In an otherwise dull dressing room-- VK insists it's Undressing Room -- he sticks out like a sore middle finger.
VK is full off aggro. Can be pig-headed too. Imagine a pighead with a Mohawk on top.
"Fatso, I got no middle name. Just middle finger," he whispered in my ear in our first meeting.
Asked him how he saw my appointment.
And he shrewdly gave me the bird.
"You like my ring?"
He'll make a good vice captain. Has all the vices of a captain.
Advised him "You just need to curb that middle finger. Learn from others."
He warned me not to equate him with team mates.
"Paancho ungliya barabar nahi hote," he said. Obviously giving me the finger to drive home the point.
Poor chap. Couldn't digest the fact that he has to be a floater as long as the seniors are around.

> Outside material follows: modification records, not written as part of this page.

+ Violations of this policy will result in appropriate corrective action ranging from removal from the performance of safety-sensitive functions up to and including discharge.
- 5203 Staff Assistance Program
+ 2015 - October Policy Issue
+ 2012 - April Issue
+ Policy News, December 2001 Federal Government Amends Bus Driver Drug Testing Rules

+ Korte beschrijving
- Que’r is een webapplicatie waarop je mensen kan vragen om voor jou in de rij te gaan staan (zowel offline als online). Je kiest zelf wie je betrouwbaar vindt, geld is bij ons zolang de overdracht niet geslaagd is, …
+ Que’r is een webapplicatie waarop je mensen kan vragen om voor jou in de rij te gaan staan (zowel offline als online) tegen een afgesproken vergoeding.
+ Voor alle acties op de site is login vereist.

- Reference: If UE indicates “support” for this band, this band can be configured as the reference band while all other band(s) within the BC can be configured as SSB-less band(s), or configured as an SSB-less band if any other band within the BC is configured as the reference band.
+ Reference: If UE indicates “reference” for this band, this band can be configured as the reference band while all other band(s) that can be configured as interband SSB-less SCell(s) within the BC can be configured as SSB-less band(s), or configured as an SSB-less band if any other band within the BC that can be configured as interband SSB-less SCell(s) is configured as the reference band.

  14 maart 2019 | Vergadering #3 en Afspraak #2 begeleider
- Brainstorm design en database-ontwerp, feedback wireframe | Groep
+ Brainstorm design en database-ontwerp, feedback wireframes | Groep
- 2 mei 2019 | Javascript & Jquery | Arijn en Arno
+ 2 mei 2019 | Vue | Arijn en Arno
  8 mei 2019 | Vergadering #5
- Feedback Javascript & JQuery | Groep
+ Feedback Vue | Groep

Could have been a good weightlifter as well. Always lifting something -- team performance, spirit, Tendulkar.
Just as we were about to leave our hotel in Australia, VK got down from the bus, walked back to the lobby and suddenly lifted the bellboy.
"Poor dude. Carried the burden of the guests since joining the job. It's time we carried him on our shoulder."
So much so that Tendulkar refuses to share room with him.
"Aila, I don’t want to open my eyes in the night and find myself perched on his shoulder. It’s so unnerving."